Parallel Processing with ABBYY FineReader Engine

If you process large numbers of documents, OCR can be very demanding in terms of processing power. It often makes sense to use multi-CPU systems to increase the processing speed, and ABBYY FineReader Engine provides several ways in which you can utilize the multiprocessing capabilities of your hardware configurations.

This section outlines the possible usage scenarios and gives recommendations on choosing the particular multiprocessing mode for your task, together with testing statistics. There are also links to the code samples which provide multiprocessing implementations.

Basically, there are three ways multiprocessing is intended to be used with ABBYY FineReader Engine:

On the one hand, you can use one Engine object, setting the MultiProcessingParams property of the Engine object to proper values.

ABBYY FineReader Engine supports two different objects which provide multiprocessing from a single Engine instance. They are FRDocument object (see Processing with FRDocument object) and BatchProcessor object (see Processing using Batch Processor).

On the other hand, you can load several instances of Engine as out-of-process servers by means of COM (using the OutprocLoader object) and use each instance in its process. See Processing using a pool of Engines.

Important! Please take into account that parallel processing requires more RAM than sequential processing. The general recommendation for a workstation is 350 MB * (cores number) + 450MB RAM, and if you are processing documents in Arabic or CJK languages — 850 MB * (cores number) + 750MB RAM.

Usage scenarios

We will take it for granted that you are processing a lot of documents. But we must also take into consideration the results you need to receive and choose the best means to implement your task. The distinct scenarios to consider are:

  • Converting multi-page documents with a large number of pages. It generally means processing books, long reports, etc. In this case, you can recognize pages of the document in parallel, then perform synthesis in the main process and export in parallel again. You can also, when using a pool of Engines, process several multi-page documents simultaneously, but the memory consumption can be huge and even lead to "out of memory" errors.
  • Converting a large number of one-page documents. This is the case when you process invoices, contracts, letters, etc. Parallel processing is easiest for this situation, as one-page documents do not depend on each other and do not require large amounts of memory at once.
  • Processing a large number of images and searching them for a necessary information or working with recognition results in some other way. You might not need to convert most of them into an editable format, so the speed of synthesis and export is not an issue. The operation which will be performed in multiple processes is iterating through layout blocks and accessing the recognition results for text blocks.

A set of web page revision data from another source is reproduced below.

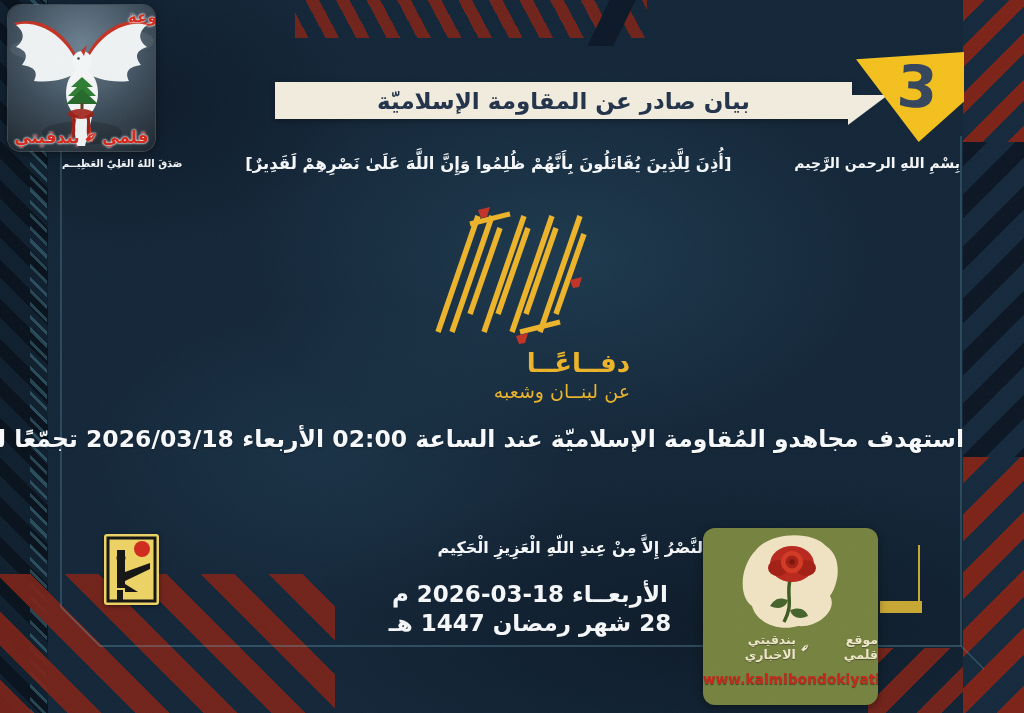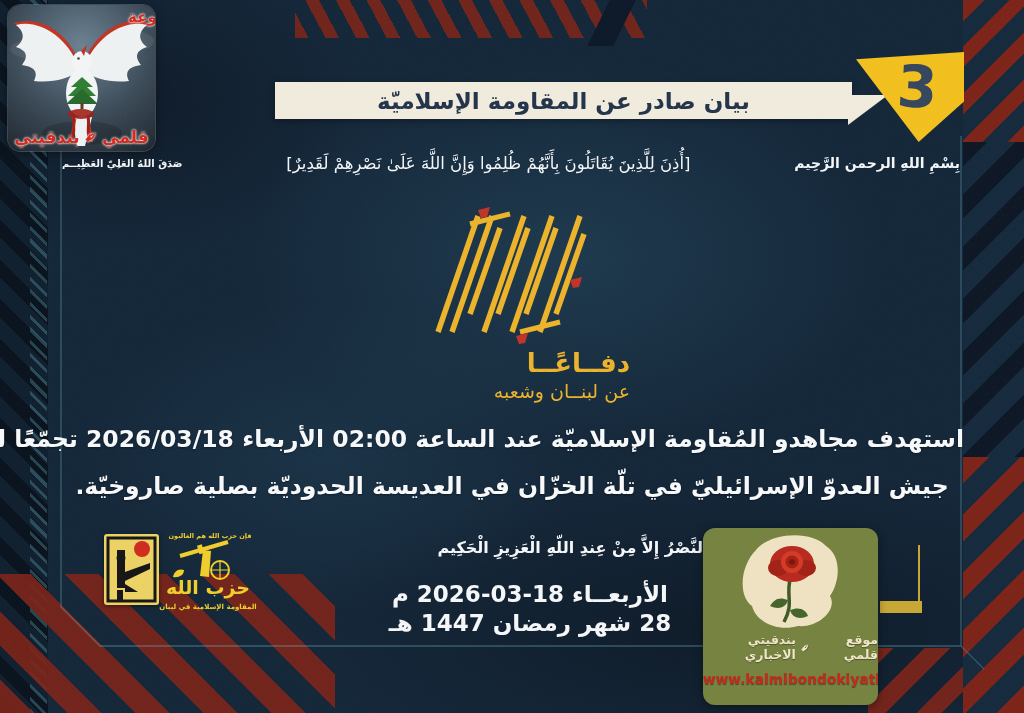--- a/index.html
+++ b/index.html
@@ -67,7 +67,7 @@
   .quran-row{left:62px;top:148px;width:898px;height:30px;display:flex;direction:rtl;
     justify-content:space-between;align-items:center;color:#f4f6f8;}
   .basmala{font-size:14px;font-weight:bold;white-space:nowrap;}
-  .verse{font-size:16.5px;font-weight:normal;white-space:nowrap;}
+  .verse{font-size:16.5px;font-weight:bold;white-space:nowrap;}
   .sadaqa{font-size:10px;font-weight:bold;white-space:nowrap;}
   
   .emblem{left:394px;top:202px;width:236px;text-align:right;}

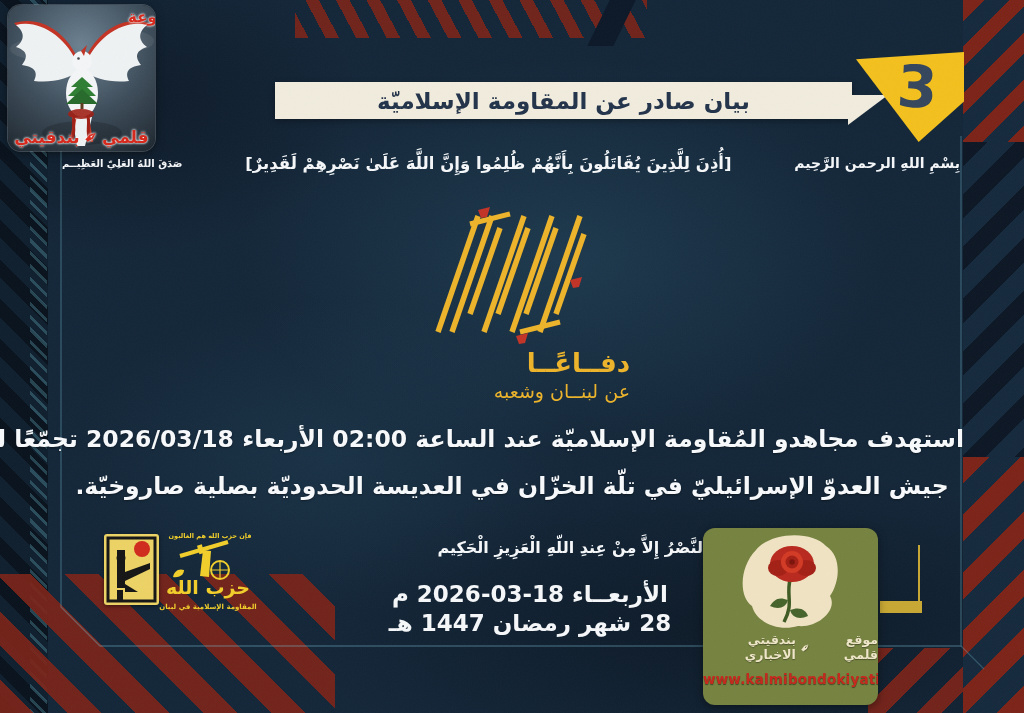--- a/index.html
+++ b/index.html
@@ -213,7 +213,6 @@
 
   <div class="abs statement">
     <div>استهدف مجاهدو المُقاومة الإسلاميّة عند الساعة 02:00 الأربعاء 2026/03/18 تجمّعًا لجنود</div>
-    <div>جيش العدوّ الإسرائيليّ في تلّة الخزّان في العديسة الحدوديّة بصلية صاروخيّة.</div>
   </div>
 
   <div class="abs victory">وَمَا النَّصْرُ إِلاَّ مِنْ عِندِ اللّهِ الْعَزِيزِ الْحَكِيم</div>

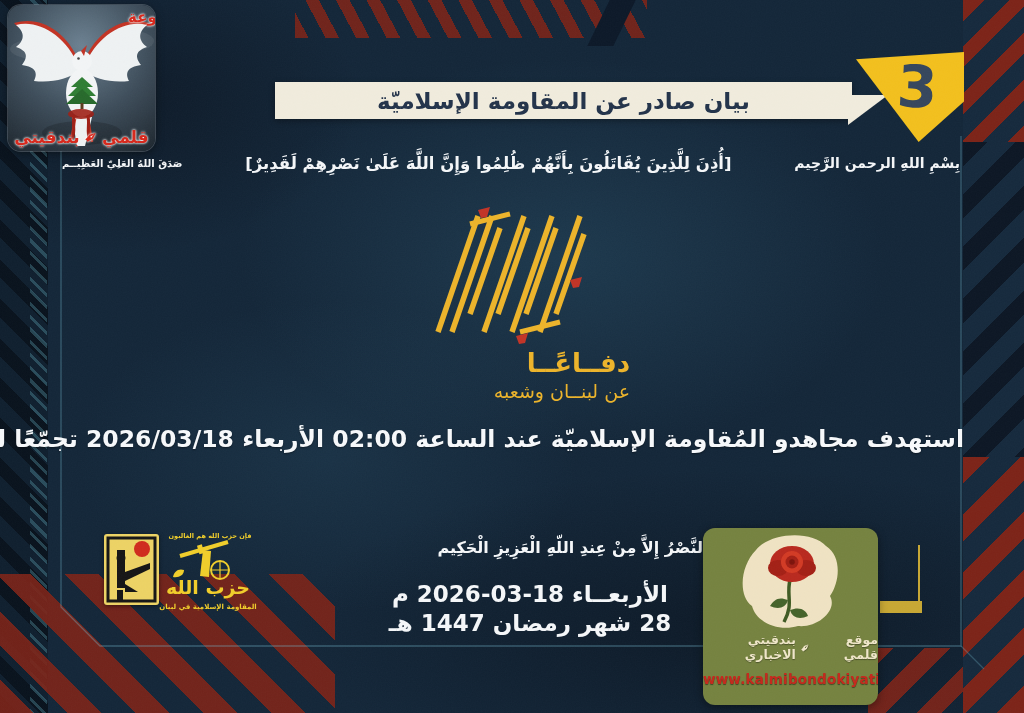--- a/index.html
+++ b/index.html
@@ -233,19 +233,6 @@
     </svg>
   </div>
 
-  <div class="abs hezb">
-    <svg width="100" height="90" viewBox="0 0 100 90">
-      <text x="52" y="10" text-anchor="middle" font-size="6.5" font-weight="bold" fill="#f0cd2a">فإن حزب الله هم الغالبون</text>
-      <line x1="22" y1="28" x2="70" y2="14" stroke="#f0cd2a" stroke-width="4"></line>
-      <rect x="40" y="17" width="5" height="9" fill="#f0cd2a" transform="rotate(-16 42 21)"></rect>
-      <path d="M42,48 L45,22 L53,23 L51,49 Z" fill="#f0cd2a"></path>
-      <circle cx="62" cy="42" r="9" fill="none" stroke="#f0cd2a" stroke-width="2"></circle>
-      <path d="M53,42 H71 M62,33 V51" stroke="#f0cd2a" stroke-width="1.2"></path>
-      <path d="M26,42 C20,40 16,44 15,49 C21,50 26,47 26,42 Z" fill="#f0cd2a"></path>
-      <text x="50" y="66" text-anchor="middle" font-size="19" font-weight="bold" fill="#f0cd2a">حزب الله</text>
-      <text x="50" y="81" text-anchor="middle" font-size="7" font-weight="bold" fill="#f0cd2a">المقاومة الإسلامية في لبنان</text>
-    </svg>
-  </div>
 
   <div class="abs card">
     <svg width="130" height="104" viewBox="0 0 130 104">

Note: If you want to use parallel processing for export, keep in mind that this feature is supported only for export to PDF (except TextOnly mode) and PPTX formats.

Recommendations and restrictions

  • For parallel processing of multi-page documents, we recommend using FRDocument. It is the most easy-to-code multiprocessing way because you do not have to implement any additional interfaces.
    Opening, preprocessing, analysis, and recognition are performed in parallel; document synthesis is performed sequentially in the main process and then export to PDF (except TextOnly mode), and PPTX formats is performed in parallel.
  • To process many one-page documents which are received from some source (such as a scanner), we recommend BatchProcessor.
    The advantage of this method is that it can be used when you do not know in advance the number of documents they can be of different types and must be processed directly they arrive. The disadvantage is that it requires more implementation effort: you have to implement interfaces for a file adapter and a custom source of images.
    All processing stages are performed in parallel because in the case of one-page documents the page and document synthesis are performed for each page separately.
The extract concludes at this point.